How The Series Lost Its Way

Ghost Percy acts as our intrepid male detective’s conscience, consoler, cheerleader, and sounding board, all embodied in the form of a tragic and lovely young white woman who lives in his head. In short, she’s the proverbial Dead Girl, an archetype the season attempts desperately to atone for even as it insists it can be elevated (“… not all Dead Girl narratives …” it tries, and fails, to argue). 

In “Dead Girls: Essays on Surviving an American Obsession,” Alice Bolin explores the trope and our love for it. Season 4 goes all in on Bolin’s theory of the Dead Girl, but with a handful of tweaks and an uneven veneer of self-awareness that unintentionally makes its enthusiastic use of the device ironic. 

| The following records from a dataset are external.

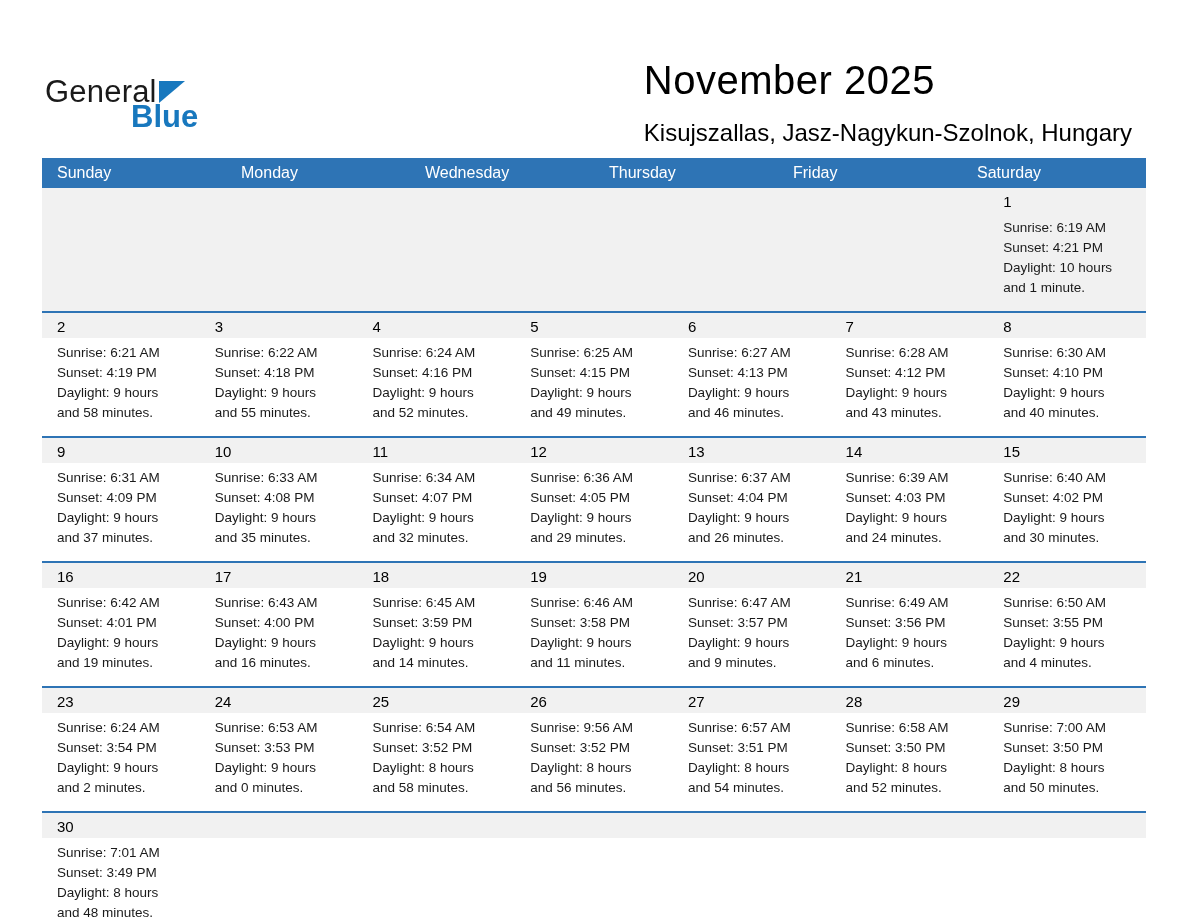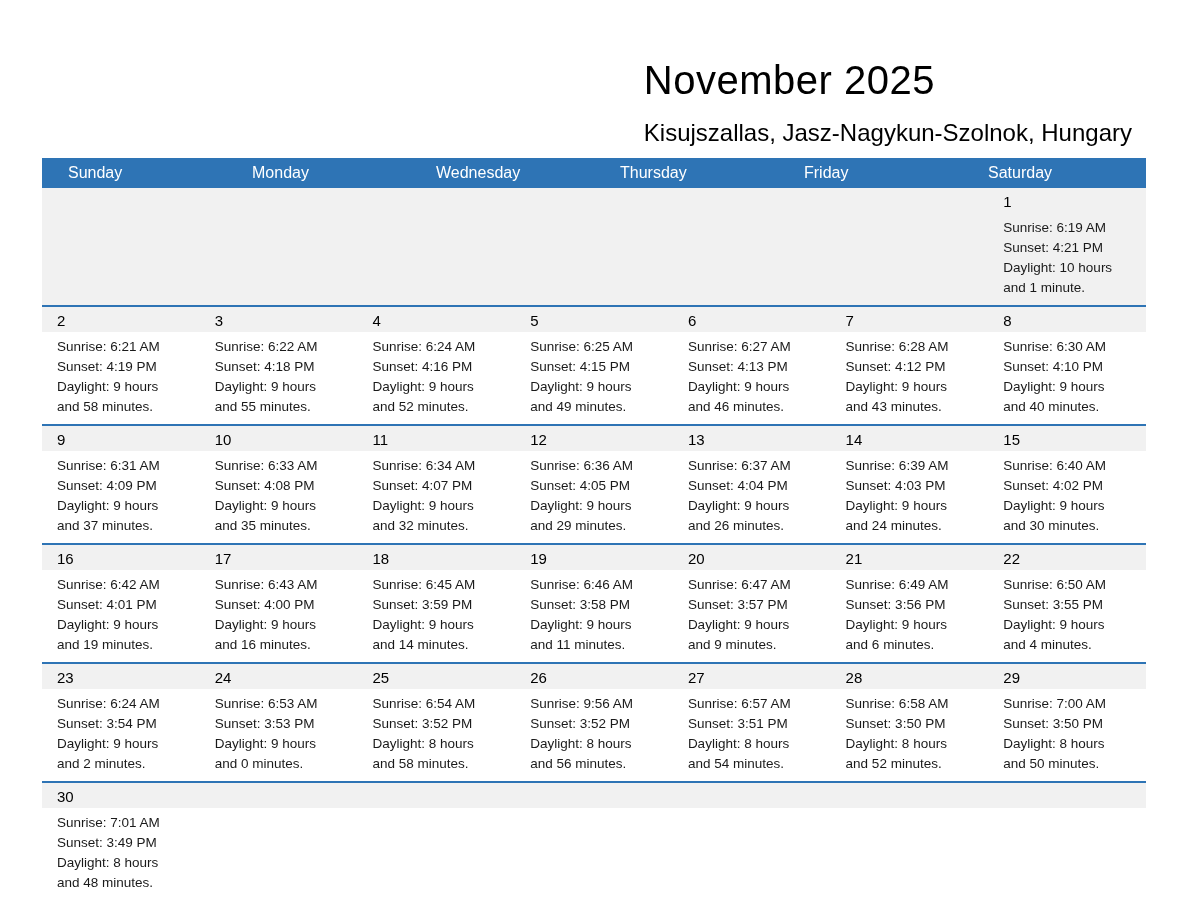--- a/index.html
+++ b/index.html
@@ -51,6 +51,13 @@
 <div class="page">
 
   <div class="top">
+    <div class="logo">
+      <div class="logo-row">
+        <span class="logo-general">General</span>
+        <span class="logo-triangle"></span>
+      </div>
+      <span class="logo-blue">Blue</span>
+    </div>
     <div class="titles">
       <h1>November 2025</h1>
       <h2>Kisujszallas, Jasz-Nagykun-Szolnok, Hungary</h2>

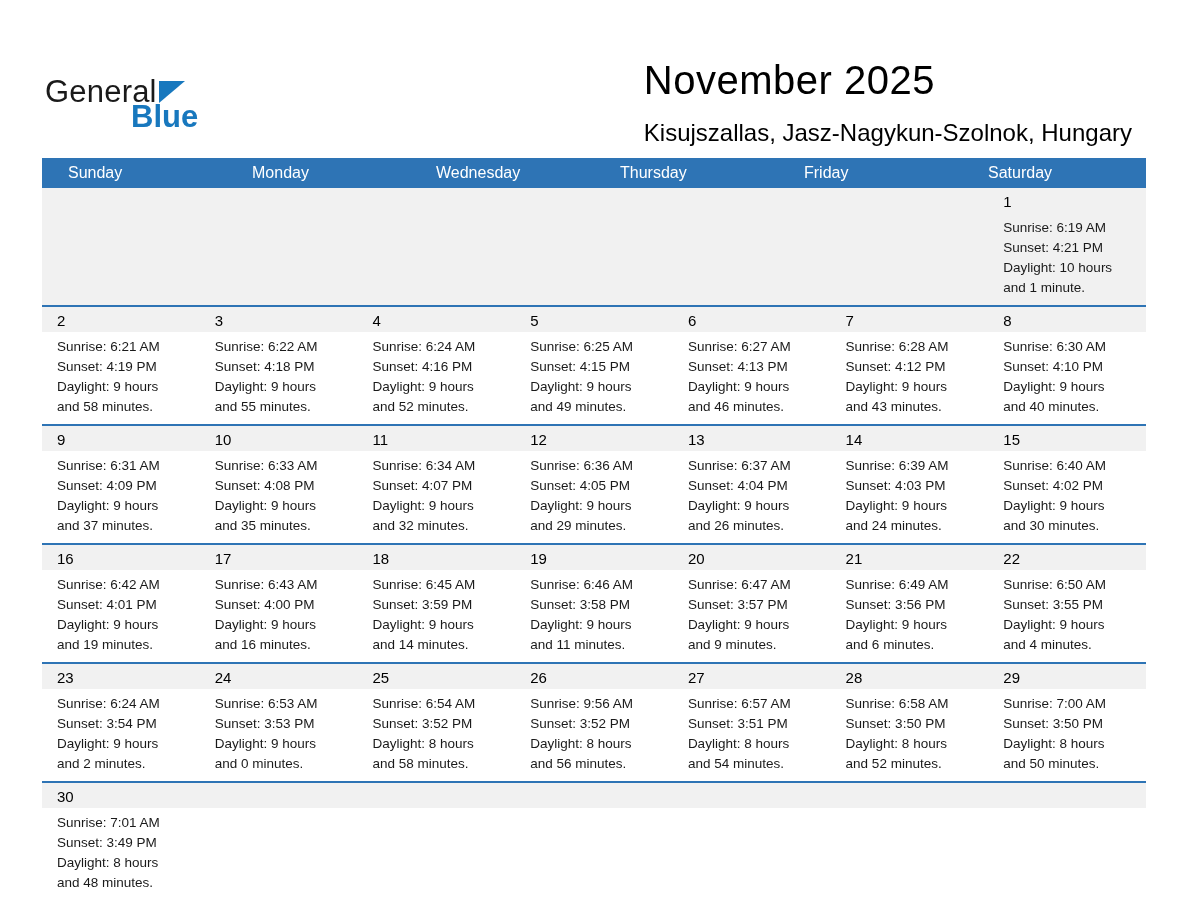--- a/index.html
+++ b/index.html
@@ -30,7 +30,7 @@
   
   .calendar { position: absolute; left: 42px; top: 158px; width: 1104px; }
   .weekday-row { display: flex; background: var(--header-blue, #2E74B5); height: 30px; }
-  .weekday-cell { flex: 1; color: #ffffff; font-size: 16px; font-weight: 400; line-height: 30px; padding-left: 26px; }
+  .weekday-cell { flex: 1; color: #ffffff; font-size: 16px; font-weight: 400; line-height: 30px; padding-left: 15px; }
 
   .week-row {
     display: flex;

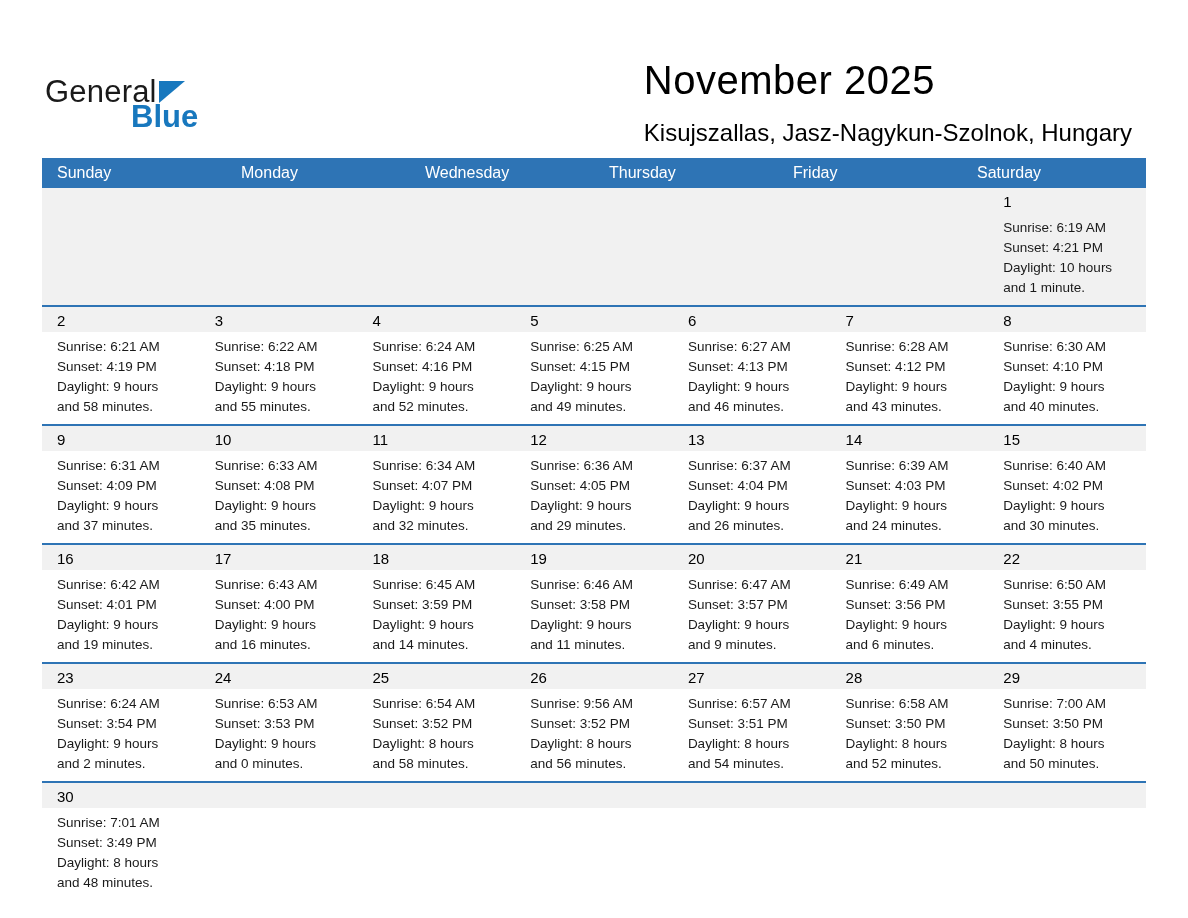--- a/index.html
+++ b/index.html
@@ -43,7 +43,7 @@
 
   .day-cell { flex: 1; overflow: hidden; }
   .day-num { font-size: 15px; color: #000; height: 25px; line-height: 27px; padding-left: 15px; }
-  .day-details { padding: 5px 4px 7px 15px; font-size: 13.5px; color: #1a1a1a; line-height: 20px; }
+  .day-details { padding: 5px 4px 13px 15px; font-size: 13.5px; color: #1a1a1a; line-height: 20px; }
 </style>
 </head>
 <body>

For instance, Percy dies by suicide and not murder, and her grandmother Meg Muldoon (Frances Fisher) is the actual (traditionally untrustworthy) patriarch of the Muldoon family. What’s more, Percy points out that she exists solely in Ambrose’s head (in an attempt to call out the trope without having to sacrifice its catalytic efficiency), and her murder of Donald Heng’s Bo Lam gestures toward exposing an ugly reality of the (traditionally white) Dead Girl. That is, as Bolin writes, “Dead Girls help us work out our complicated feelings about the privileged status of white women in our culture … The white girl becomes the highest sacrifice, the virgin martyr, particularly to that most unholy idol of narrative” (21-22).

Of course, the series spends most of its time asking us to love and have sympathy for Percy so that by the time we learn she “accidentally” killed Bo and “had to” help her family cover up the smuggling of faceless and nameless immigrants, the gesture is as useless as it is gutless.